Lectura del santo evangelio según san Mateo (19,16-22):
En aquel tiempo, se acercó uno a Jesús y le preguntó: «Maestro, ¿qué tengo que hacer de bueno para obtener la vida eterna?»
Jesús le contestó: «¿Por qué me preguntas qué es bueno? Uno solo es Bueno. Mira, si quieres entrar en la vida, guarda los mandamientos.»
Él le preguntó: «¿Cuáles?»
Jesús le contestó: «No matarás, no cometerás adulterio, no robarás, no darás falso testimonio, honra a tu padre y a tu madre, y ama a tu prójimo como a ti mismo.»
El muchacho le dijo: «Todo eso lo he cumplido. ¿Qué me falta?»
Jesús le contestó: «Si quieres llegar hasta el final, vende lo que tienes, da el dinero a los pobres –así tendrás un tesoro en el cielo– y luego vente conmigo.»
Al oír esto, el joven se fue triste, porque era rico.
Palabra del Señor
Hace unos días escuchaba a un compañero sacerdote mayor que yo contar cómo, cuando estaban en el seminario menor, el tema de la salvación era casi una obsesión para ellos.

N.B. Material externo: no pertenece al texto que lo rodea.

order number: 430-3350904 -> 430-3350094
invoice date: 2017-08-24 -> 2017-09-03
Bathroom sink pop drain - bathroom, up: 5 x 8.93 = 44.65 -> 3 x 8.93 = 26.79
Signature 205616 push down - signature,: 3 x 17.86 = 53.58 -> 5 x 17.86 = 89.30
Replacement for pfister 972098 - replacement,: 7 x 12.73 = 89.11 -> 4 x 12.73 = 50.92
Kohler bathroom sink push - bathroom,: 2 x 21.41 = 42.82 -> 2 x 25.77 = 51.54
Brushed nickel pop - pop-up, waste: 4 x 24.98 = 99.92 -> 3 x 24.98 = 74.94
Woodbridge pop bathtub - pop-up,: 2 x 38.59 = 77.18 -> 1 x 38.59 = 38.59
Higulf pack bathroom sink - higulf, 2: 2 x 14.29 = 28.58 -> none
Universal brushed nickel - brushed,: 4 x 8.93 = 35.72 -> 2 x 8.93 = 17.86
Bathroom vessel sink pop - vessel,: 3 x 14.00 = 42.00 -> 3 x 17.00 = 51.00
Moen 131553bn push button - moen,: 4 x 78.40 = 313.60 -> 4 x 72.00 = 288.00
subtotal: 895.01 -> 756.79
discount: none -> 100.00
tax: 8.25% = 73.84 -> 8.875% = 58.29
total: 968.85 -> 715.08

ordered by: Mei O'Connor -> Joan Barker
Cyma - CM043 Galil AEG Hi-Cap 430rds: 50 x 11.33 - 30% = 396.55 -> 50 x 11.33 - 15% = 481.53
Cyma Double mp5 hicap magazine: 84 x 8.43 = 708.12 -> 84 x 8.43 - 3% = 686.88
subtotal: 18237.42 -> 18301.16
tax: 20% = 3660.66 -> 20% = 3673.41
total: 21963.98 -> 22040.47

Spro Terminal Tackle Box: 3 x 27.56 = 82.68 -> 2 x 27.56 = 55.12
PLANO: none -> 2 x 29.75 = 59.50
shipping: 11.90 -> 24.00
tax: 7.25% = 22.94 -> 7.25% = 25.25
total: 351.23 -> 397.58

Así ha sido a lo largo de la historia para muchos hombres y mujeres. Salvarse era la principal preocupación en un mundo en el que hombres y mujeres conocían sobre todo la dificultad, el dolor, la pobreza, la injusticia, etc. Existía una verdadero deseo de salvarse, de encontrar una puerta de salida a una realidad oscura, deprimente, dolorosa e injusta. La vida eterna era la esperanza, la expresión del deseo más íntimo de las personas. No hay más que fijarse en la iconografía de las iglesias medievales para ver que la salvación era su motivación principal.
Hoy ya no vivimos así. Es cierto que hay injusticia y dolor, pobreza y enfermedad. Pero la humanidad ha avanzado tanto en los dos últimos siglos que parece que es capaz de salvarse a sí misma. Avances en tecnología, medicina, democracia, justicia social. Todavía queda mucho por hacer. Pero lo que antes parecía imposible, ahora parece estar al alcance de la mano.
Hay un pequeño problema. Es que esas cosas no salvan de verdad. Ciertamente alivian el dolor pero no nos llegan a satisfacer. Hasta podemos tener –y no siempre la tenemos– una sociedad más justa, más igual. Pero eso no garantiza la felicidad verdadera ni la serenidad ni la paz interior. La soledad sigue acechando.
El hombre del Evangelio cumplía todas las normas pero se daba cuenta de que no era suficiente. Nosotros, veinte siglos después, tenemos muchas cosas pero sabemos igualmente que no nos llenan ni satisfacen.
No hay más que una respuesta: dejarlo todo y seguir a Jesús. Entrar en la familia de Dios y entender que ahí, en la relación, en la fraternidad, en el amor, es donde se encuentra la verdadera salvación. Porque Dios es amor. Porque sólo el amor vence a la muerte. Entonces entenderemos que todo lo que tenemos es nada comparado con el amor. Eso es llegar a la verdadera sabiduría. Lo demás es todo secundario, accesorio y provisional.